Pour être encore plus fidèle à l’esprit de la chose, chaque boss a ses faiblesses et ses résistances. Il devient alors crucial de choisir les quatre bons personnages parmi les cent quatre disponibles pour partir à l’aventure. Si ces derniers ne changent strictement rien à la jouabilité, ils possèdent tous une classe et différentes compétences à débloquer et à activer en montant de niveau. Ajoutez encore à ça la possibilité d’équiper des objets qui confèrent des bonus ou des capacités, et vous avez tous les ingrédients d’un JRPG classique réunis.
Complétionnite aiguë
Alors oui, le commun des mortels pourra se contenter de terminer les morceaux pour « accomplir » les quêtes, mais les complétistes et autres maniaques dont je fais partie viseront des morceaux réussis avec 100% de notes critiques et des objectifs de quêtes accomplis. C’est à ce moment seulement que la quête affichera le statut « complétée » et pas uniquement « terminée ». Que voulez-vous, le diable (et l’autosatisfaction des psychorigides) se cache dans les détails !
S’amuser en musique même en cas d’amusie
Rassurez-vous toutefois, les quatre niveaux de difficultés sélectionnables avant de lancer n’importe quel morceau permettront même aux personnes souffrant d’amusie de satisfaire leurs déviances complétistes. Les différents modes de jeu et le multijoueur (en local coopératif ou en ligne compétitif) offrent un contenu plus que suffisant pour promettre de très longues heures passées à chantonner tout en tentant de se surpasser.
Open Bar
On ne peut pas évoquer la durée de vie du titre sans mentionner le nombre de titres délirant que propose Theatrhythm Final Bar Line. La version de base en propose 385. Ce qui est déjà énorme. On dépasse les 500 avec les DLC compris dans la version deluxe. Si la quantité donne déjà le tournis, la qualité finit de nous assommer. L’idée géniale a été de sortir des DLC consacrés à d’autres licences de Square Enix. Outre les musiques des innombrables Final Fantasy (épisodes numérotés comme spin-off), c’est sur des titres de jeux SaGa, Live A Live, The World Ends with You, NieR, Chrono, Mana, Octopath Traveler, Xenogears que l’on peut également s’enjoyer. Square Enix oblige, c’est ici le principal point noir, tout ceci se vend à prix d’or et il ne faut pas trop miser sur des soldes dans un avenir proche.
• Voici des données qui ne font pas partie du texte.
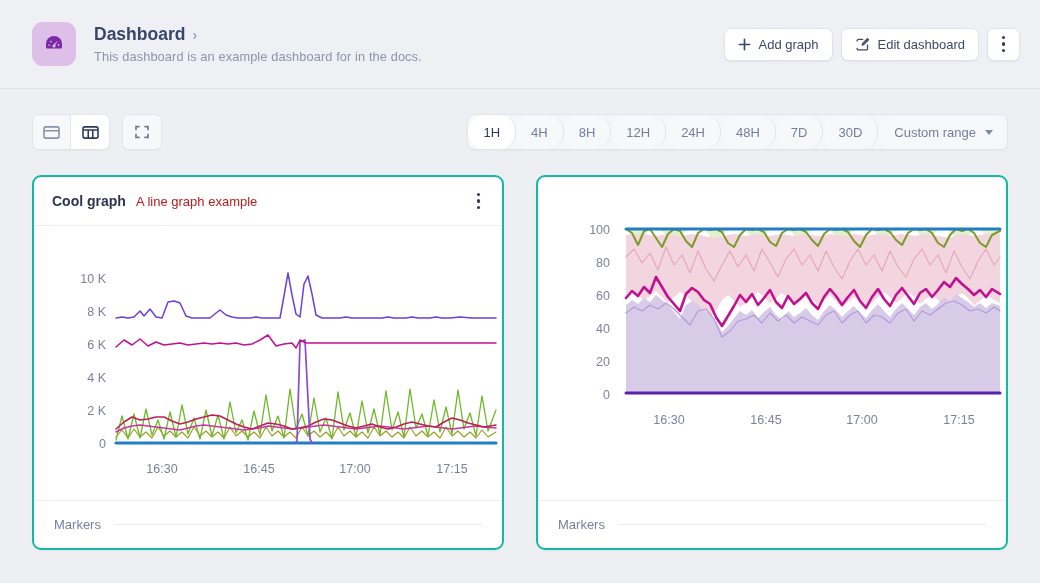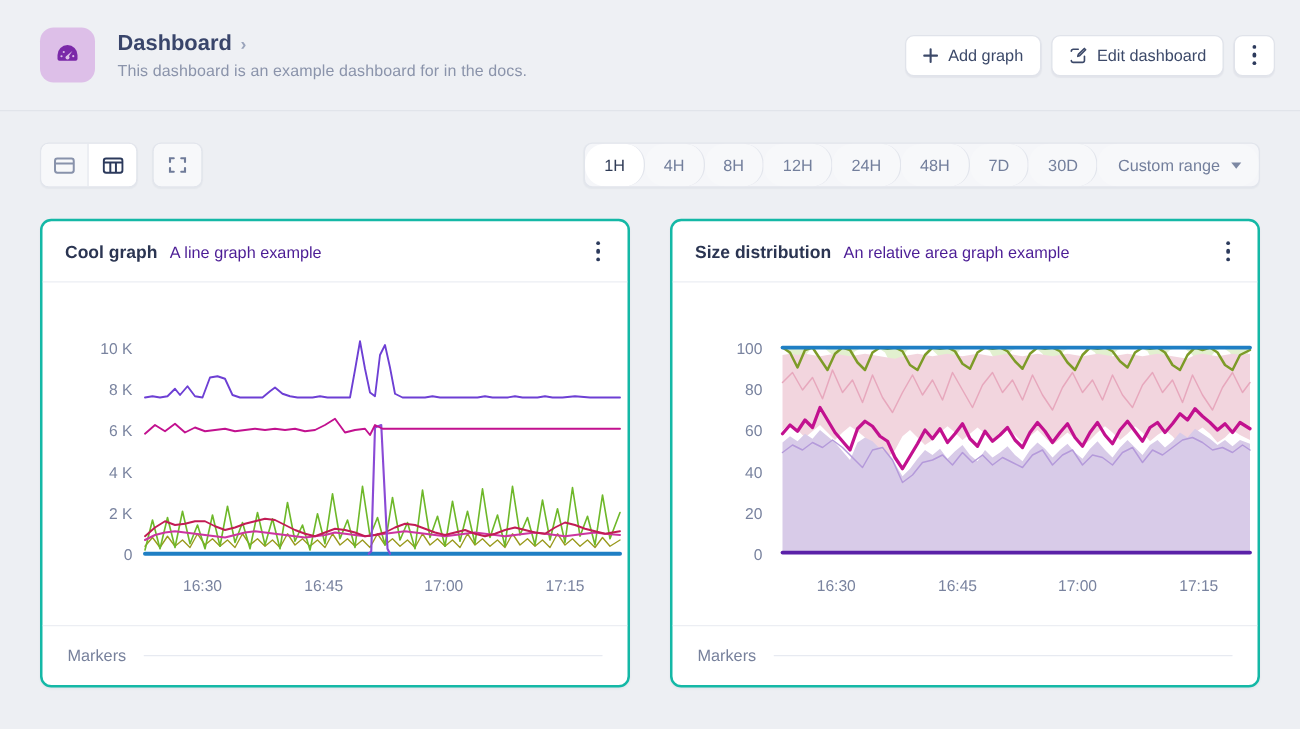--- a/index.html
+++ b/index.html
@@ -79,21 +79,21 @@
   .card {
     flex: 1 1 0; background: #fff; border: 2px solid #14b8a6; border-radius: 9px;
     box-shadow: 0 1px 2px rgba(30,40,70,.05);
     display: flex; flex-direction: column; height: 375px; overflow: hidden;
   }
   .card-head {
     height: 49px; border-bottom: 1px solid #eceef3;
     display: flex; align-items: center; padding: 0 14px 0 18px; gap: 10px;
   }
   .card-title { font-size: 14px; font-weight: bold; color: #2b3552; }
-  .card-sub { font-size: 13px; color: #4c1d95; flex: 1 1 auto; }
+  .card-sub { font-size: 13px; color: #b91c1c; flex: 1 1 auto; }
   .kebab { display:flex; flex-direction:column; gap:3px; align-items:center;
     padding: 6px 8px; cursor: pointer; }
   .kebab i { width: 3.5px; height: 3.5px; border-radius: 50%; background: #2c3category; }
   .kebab i { background: #2c3a5c; }
 
   .card-body { flex: 1 1 auto; padding: 8px 10px 4px 10px; }
   .card-foot {
     height: 48px; border-top: 1px solid #eceef3;
     display: flex; align-items: center; gap: 14px; padding: 0 20px;
   }
@@ -259,29 +259,20 @@
         </svg>
       </div>
 
       <div class="card-foot">
         <span class="foot-label">Markers</span>
         <span class="foot-rule"></span>
       </div>
     </div>
 
     <div class="card">
-      <div class="card-head">
-        <span class="card-title">Size distribution</span>
-        <span class="card-sub">An relative area graph example</span>
-        <span class="kebab">
-            <i></i>
-            <i></i>
-            <i></i>
-          </span>
-      </div>
 
       <div class="card-body">
         <svg width="454" height="262" viewBox="0 0 454 262">
           <g>
             <text class="tick" x="62" y="49" text-anchor="end">100</text>
             <text class="tick" x="62" y="82" text-anchor="end">80</text>
             <text class="tick" x="62" y="115" text-anchor="end">60</text>
             <text class="tick" x="62" y="148" text-anchor="end">40</text>
             <text class="tick" x="62" y="181" text-anchor="end">20</text>
             <text class="tick" x="62" y="214" text-anchor="end">0</text>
La perfection à portée de doigts
Puisque j’évoque un point noir, il y a autre chose sur lequel j’aimerais presser, c’est l’écran de ma Switch ! L’une des grandes forces des deux premiers opus de Theatrhythm sur 3DS était leur jouabilité au stylet, ultra précise. Sachant que Theatrhythm Final Bar Line sortirait sur PlayStation et Switch, je nourrissais l’espoir de voir les développeurs nous rappeler l’existence d’un écran tactile sur la console de Nintendo. Malheureusement, le titre ne se joue qu’à la manette. La précision est peu ou prou la même lorsqu’on utilise un Pad Pro, mais en mode portable, il faut bien avouer qu’un stylet aurait été plus agréable que les JoyCon clippés à la console et l’ergonomie peu adaptée que cela offre. Un détail qui me décourage toutefois trop souvent de jouer à cet excellent titre en vadrouille, et c’est bien dommage.
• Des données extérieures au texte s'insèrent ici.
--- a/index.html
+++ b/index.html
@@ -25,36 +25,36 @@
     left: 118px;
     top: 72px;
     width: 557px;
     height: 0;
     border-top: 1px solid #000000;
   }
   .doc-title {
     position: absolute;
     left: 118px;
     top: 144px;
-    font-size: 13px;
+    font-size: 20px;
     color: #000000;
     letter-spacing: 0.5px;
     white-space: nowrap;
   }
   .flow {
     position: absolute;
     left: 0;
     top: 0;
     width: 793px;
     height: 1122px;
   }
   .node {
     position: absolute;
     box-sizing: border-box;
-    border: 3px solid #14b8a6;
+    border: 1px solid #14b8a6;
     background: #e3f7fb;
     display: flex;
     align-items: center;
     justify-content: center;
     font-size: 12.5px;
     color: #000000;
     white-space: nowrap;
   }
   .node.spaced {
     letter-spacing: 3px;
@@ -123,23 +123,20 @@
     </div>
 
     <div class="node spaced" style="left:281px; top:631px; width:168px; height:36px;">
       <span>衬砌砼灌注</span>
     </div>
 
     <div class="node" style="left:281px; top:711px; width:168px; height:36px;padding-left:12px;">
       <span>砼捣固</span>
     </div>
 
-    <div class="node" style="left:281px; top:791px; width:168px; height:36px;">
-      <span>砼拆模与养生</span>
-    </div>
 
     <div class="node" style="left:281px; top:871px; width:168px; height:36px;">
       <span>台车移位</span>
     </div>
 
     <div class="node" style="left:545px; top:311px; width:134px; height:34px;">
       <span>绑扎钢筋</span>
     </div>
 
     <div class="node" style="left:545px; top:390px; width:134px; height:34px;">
Un jeu pour les gouverner tous
Pour conclure ce test, vous me verrez faire quelque chose auquel je ne suis pas habitué : prier les développeurs pour qu’ils exploitent une recette jusqu’à plus soif ! Avec ce concept, Indieszero tient une excellente base de jeu musical qui pourrait être transposée dans de nombreux univers aux identités musicales fortes. Si un Theatrhythm Dragon Quest est bel et bien sorti en 2015 (et exclusivement au Japon), on se prend à rêver d’un Theatrhythm Zelda, Soulsborne, Castlevania. Qui sait, peut-être qu’un jour Theatrhythm deviendra le Smash Bros du jeu de rythme.
Note: 9 Démons du Midi sur 10.
Testé sur Switch. Également disponible sur PS4.